■ TASK BRIEF
Retype the listing that follows without a single change.

■ INPUT DATA
↓↓↓
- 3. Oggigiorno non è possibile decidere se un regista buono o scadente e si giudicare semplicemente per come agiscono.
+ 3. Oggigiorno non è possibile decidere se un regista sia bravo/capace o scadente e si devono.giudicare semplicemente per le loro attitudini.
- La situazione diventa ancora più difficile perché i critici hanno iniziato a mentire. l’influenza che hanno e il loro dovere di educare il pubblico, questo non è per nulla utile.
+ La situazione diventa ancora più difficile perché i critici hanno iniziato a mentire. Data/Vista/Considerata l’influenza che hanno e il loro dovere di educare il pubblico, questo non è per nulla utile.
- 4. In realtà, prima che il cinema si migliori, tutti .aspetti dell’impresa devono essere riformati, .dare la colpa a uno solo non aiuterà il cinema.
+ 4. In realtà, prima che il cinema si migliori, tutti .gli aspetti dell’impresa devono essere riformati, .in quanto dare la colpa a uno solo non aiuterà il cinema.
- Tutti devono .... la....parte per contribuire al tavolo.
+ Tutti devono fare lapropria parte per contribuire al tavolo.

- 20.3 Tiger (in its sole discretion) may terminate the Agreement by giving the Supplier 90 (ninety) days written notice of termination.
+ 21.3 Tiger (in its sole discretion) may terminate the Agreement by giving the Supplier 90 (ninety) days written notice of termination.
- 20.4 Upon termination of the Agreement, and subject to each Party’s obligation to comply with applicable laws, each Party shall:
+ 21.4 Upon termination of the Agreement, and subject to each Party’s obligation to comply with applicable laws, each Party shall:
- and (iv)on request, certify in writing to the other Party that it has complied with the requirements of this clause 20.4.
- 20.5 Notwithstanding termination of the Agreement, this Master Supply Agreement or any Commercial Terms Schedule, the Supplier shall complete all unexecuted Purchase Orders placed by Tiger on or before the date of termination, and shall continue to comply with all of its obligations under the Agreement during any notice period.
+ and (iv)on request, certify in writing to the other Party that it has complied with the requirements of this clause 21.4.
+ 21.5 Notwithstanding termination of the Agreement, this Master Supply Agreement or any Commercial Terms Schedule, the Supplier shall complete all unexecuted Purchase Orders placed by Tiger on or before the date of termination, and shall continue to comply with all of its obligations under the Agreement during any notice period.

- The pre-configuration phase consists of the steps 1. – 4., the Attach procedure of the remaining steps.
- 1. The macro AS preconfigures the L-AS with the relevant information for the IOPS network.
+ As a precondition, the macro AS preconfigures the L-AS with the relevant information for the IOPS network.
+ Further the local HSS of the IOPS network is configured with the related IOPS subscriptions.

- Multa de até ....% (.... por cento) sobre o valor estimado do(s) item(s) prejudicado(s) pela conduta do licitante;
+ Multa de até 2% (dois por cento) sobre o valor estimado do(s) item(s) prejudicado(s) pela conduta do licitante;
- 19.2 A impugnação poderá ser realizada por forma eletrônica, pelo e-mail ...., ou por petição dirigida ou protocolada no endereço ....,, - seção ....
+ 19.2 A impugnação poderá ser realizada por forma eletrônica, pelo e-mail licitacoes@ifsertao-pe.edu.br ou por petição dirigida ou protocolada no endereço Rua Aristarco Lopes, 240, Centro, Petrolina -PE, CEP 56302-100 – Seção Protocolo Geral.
↑↑↑
■ YOUR SOLUTION
- 3. Oggigiorno non è possibile decidere se un regista buono o scadente e si giudicare semplicemente per come agiscono.
+ 3. Oggigiorno non è possibile decidere se un regista sia bravo/capace o scadente e si devono.giudicare semplicemente per le loro attitudini.
- La situazione diventa ancora più difficile perché i critici hanno iniziato a mentire. l’influenza che hanno e il loro dovere di educare il pubblico, questo non è per nulla utile.
+ La situazione diventa ancora più difficile perché i critici hanno iniziato a mentire. Data/Vista/Considerata l’influenza che hanno e il loro dovere di educare il pubblico, questo non è per nulla utile.
- 4. In realtà, prima che il cinema si migliori, tutti .aspetti dell’impresa devono essere riformati, .dare la colpa a uno solo non aiuterà il cinema.
+ 4. In realtà, prima che il cinema si migliori, tutti .gli aspetti dell’impresa devono essere riformati, .in quanto dare la colpa a uno solo non aiuterà il cinema.
- Tutti devono .... la....parte per contribuire al tavolo.
+ Tutti devono fare lapropria parte per contribuire al tavolo.

- 20.3 Tiger (in its sole discretion) may terminate the Agreement by giving the Supplier 90 (ninety) days written notice of termination.
+ 21.3 Tiger (in its sole discretion) may terminate the Agreement by giving the Supplier 90 (ninety) days written notice of termination.
- 20.4 Upon termination of the Agreement, and subject to each Party’s obligation to comply with applicable laws, each Party shall:
+ 21.4 Upon termination of the Agreement, and subject to each Party’s obligation to comply with applicable laws, each Party shall:
- and (iv)on request, certify in writing to the other Party that it has complied with the requirements of this clause 20.4.
- 20.5 Notwithstanding termination of the Agreement, this Master Supply Agreement or any Commercial Terms Schedule, the Supplier shall complete all unexecuted Purchase Orders placed by Tiger on or before the date of termination, and shall continue to comply with all of its obligations under the Agreement during any notice period.
+ and (iv)on request, certify in writing to the other Party that it has complied with the requirements of this clause 21.4.
+ 21.5 Notwithstanding termination of the Agreement, this Master Supply Agreement or any Commercial Terms Schedule, the Supplier shall complete all unexecuted Purchase Orders placed by Tiger on or before the date of termination, and shall continue to comply with all of its obligations under the Agreement during any notice period.

- The pre-configuration phase consists of the steps 1. – 4., the Attach procedure of the remaining steps.
- 1. The macro AS preconfigures the L-AS with the relevant information for the IOPS network.
+ As a precondition, the macro AS preconfigures the L-AS with the relevant information for the IOPS network.
+ Further the local HSS of the IOPS network is configured with the related IOPS subscriptions.

- Multa de até ....% (.... por cento) sobre o valor estimado do(s) item(s) prejudicado(s) pela conduta do licitante;
+ Multa de até 2% (dois por cento) sobre o valor estimado do(s) item(s) prejudicado(s) pela conduta do licitante;
- 19.2 A impugnação poderá ser realizada por forma eletrônica, pelo e-mail ...., ou por petição dirigida ou protocolada no endereço ....,, - seção ....
+ 19.2 A impugnação poderá ser realizada por forma eletrônica, pelo e-mail licitacoes@ifsertao-pe.edu.br ou por petição dirigida ou protocolada no endereço Rua Aristarco Lopes, 240, Centro, Petrolina -PE, CEP 56302-100 – Seção Protocolo Geral.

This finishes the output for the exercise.